MLP: O problema maior não é a violência e sim a pobreza. A pobreza do século 21 tem que ser resolvida e acredito que a intervenção do poder público somente, não será suficiente. Eu acho que as universidades têm capacidade de colaborar com esta questão. Alguns professores trazem estudantes aqui e eles mostram interesse em ver, conhecer, ou até em trabalhar nisso. Mas não é uma iniciativa acadêmica institucional, geradora de mão-de-obra para atender a um mercado de trabalho. Temos que adentrar a realidade capitalista. O modelo capitalista não tem solução para a pobreza, a não ser que geremos instrumentos dentro do próprio modelo. É preciso entender que investir diretamente na pobreza pode gerar lucros e viabilizar a melhor distribuição da renda.
EC/LA: E o Célula Urbana do Morro da Providência? Como será?
MLP: A Célula Urbana da Providencia foi pensada, também, como componente de sustentabilidade do projeto Favela-Bairro local. Partimos de algumas premissas básicas, que enumero de forma resumida.
O Morro da Providencia é a síntese importante da origem das favelas cariocas. A ocupação da encosta se confunde historicamente com o massacre de Canudos, que expressa bem o tratamento dado às ocupações irregulares, que perdura até hoje em alguns países do mundo. Escravos libertos e imigrantes pobres, sem opção de moradia, vão conviver com os soldados egressos da guerra, constituindo-se em uma das primeiras aglomerações semelhantes ao Morro da Favella, comunidade liderada por Antonio Conselheiro.
A sua situação de conurbação com importante área histórica da cidade que é o Cais do Porto e sua inserção no grande projeto estratégico de re-estruturação do Cais do Porto, e a existência em seu interior, de edificações históricas e culturais, nos levou a propor a criação de uma célula que se constitui em um Museu a Céu Aberto, capaz de gerar desenvolvimento e se inserir na cultura da cidade. O prédio do museu é o próprio morro, com suas fachadas que misturam pedreiras iluminadas, que são verdadeiras esculturas de granito com a vegetação e moradias.
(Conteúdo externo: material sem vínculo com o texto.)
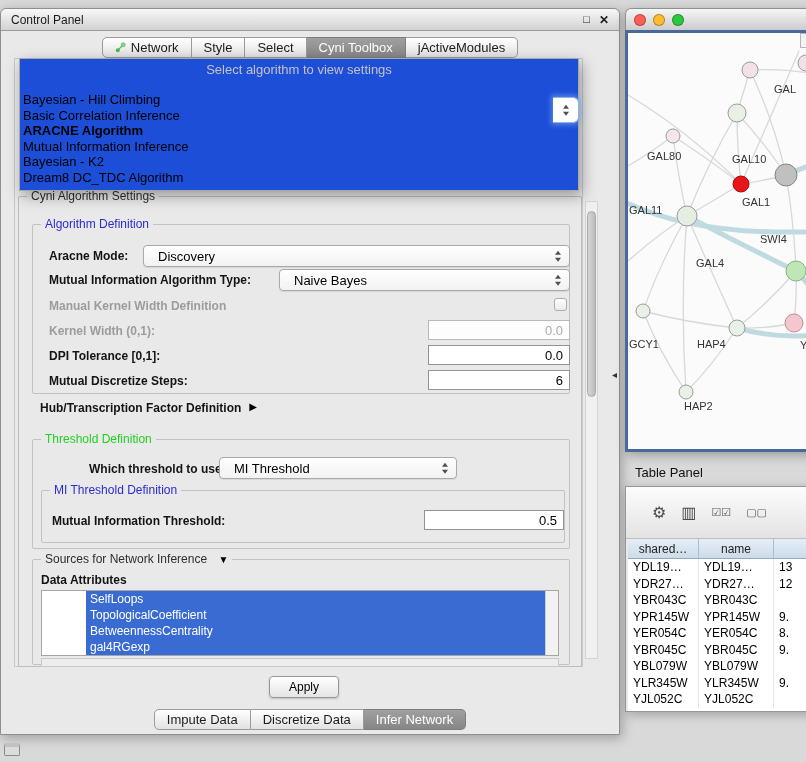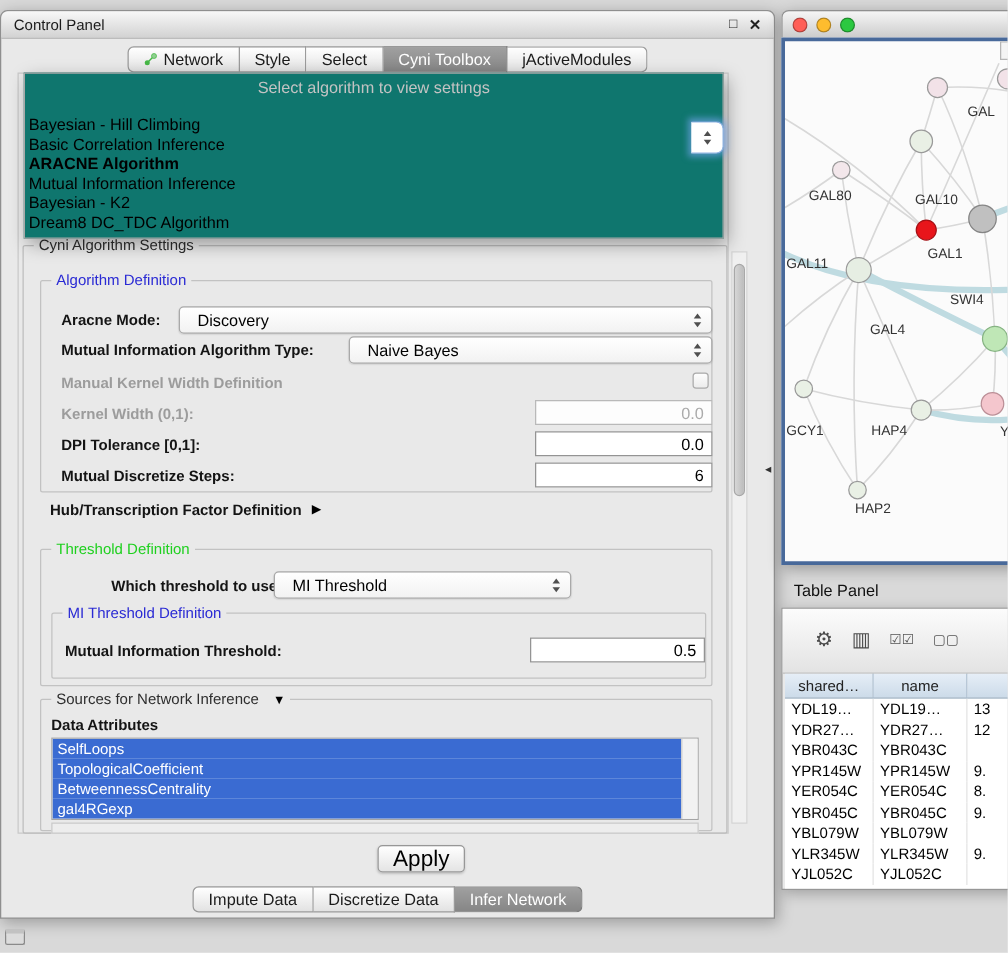"Select algorithm to view settings" .algo-popup { background: #0f766e -> #1d4ed8 }
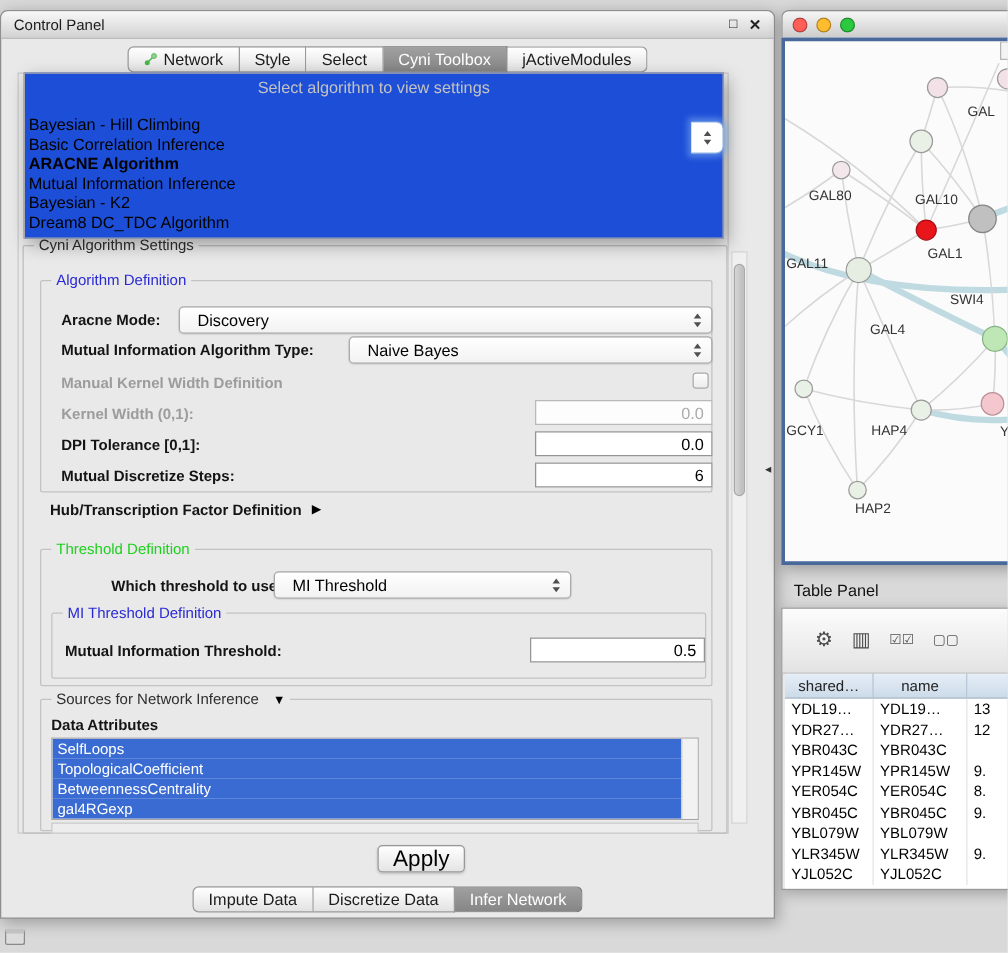"SelfLoops" .src-rows { padding-left: none -> 44px }
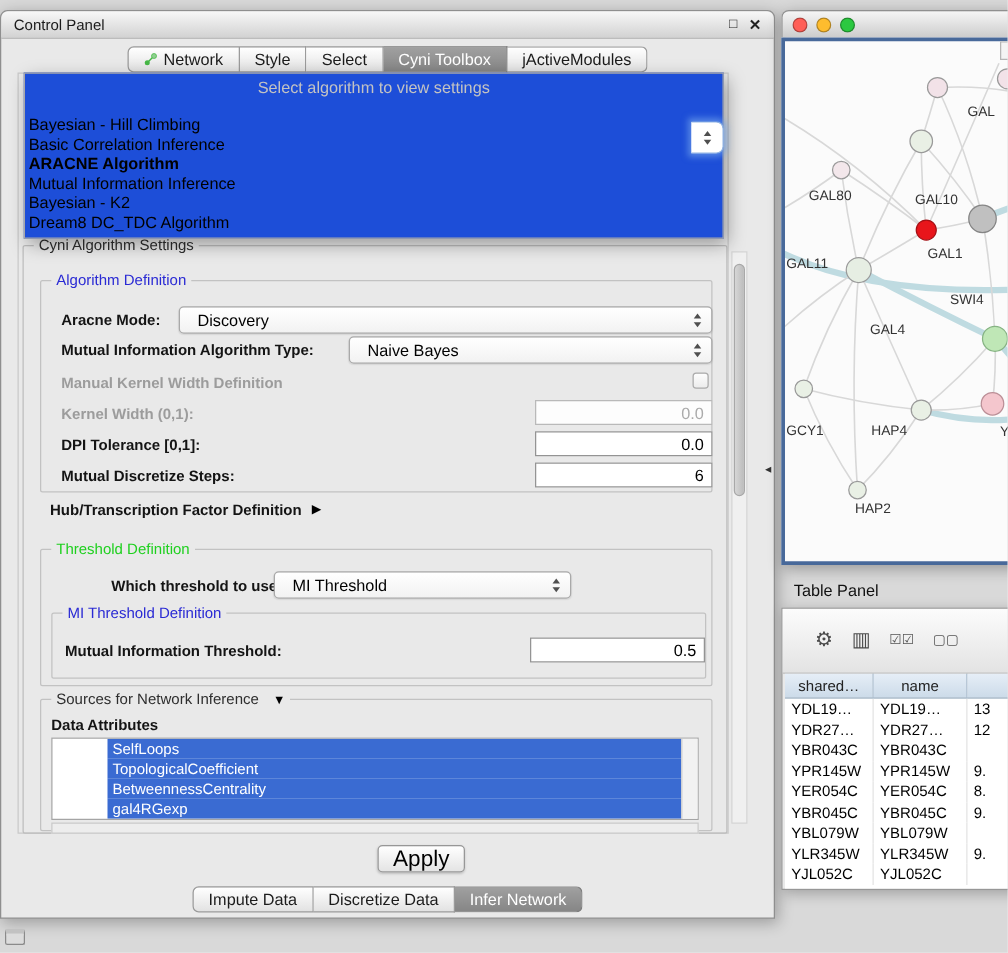"Apply" .apply-btn { font-size: 18px -> 12px; margin-left: 33px -> none }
O projeto é muito simples em sua articulação com o entorno. De um lado, os acessos pelo Morro do Livramento, patrimônio histórico-cultural da cidade e em fase de reforma, através de uma escadaria construída pelos escravos. De outro lado, pela proximidade com os projetos da Cidade do Samba, inclusive como referencia importante às origens das escolas de samba e a Vila Olímpica. Trata-se na realidade, de um corredor histórico que permite acesso à igreja, ao antigo reservatório, à capela do Cruzeiro – uma memória viva de Canudos - às casas de época que serão “congeladas” articulados com 3 mirantes, um anfiteatro e todas as outras intervenções do Favela-Bairro.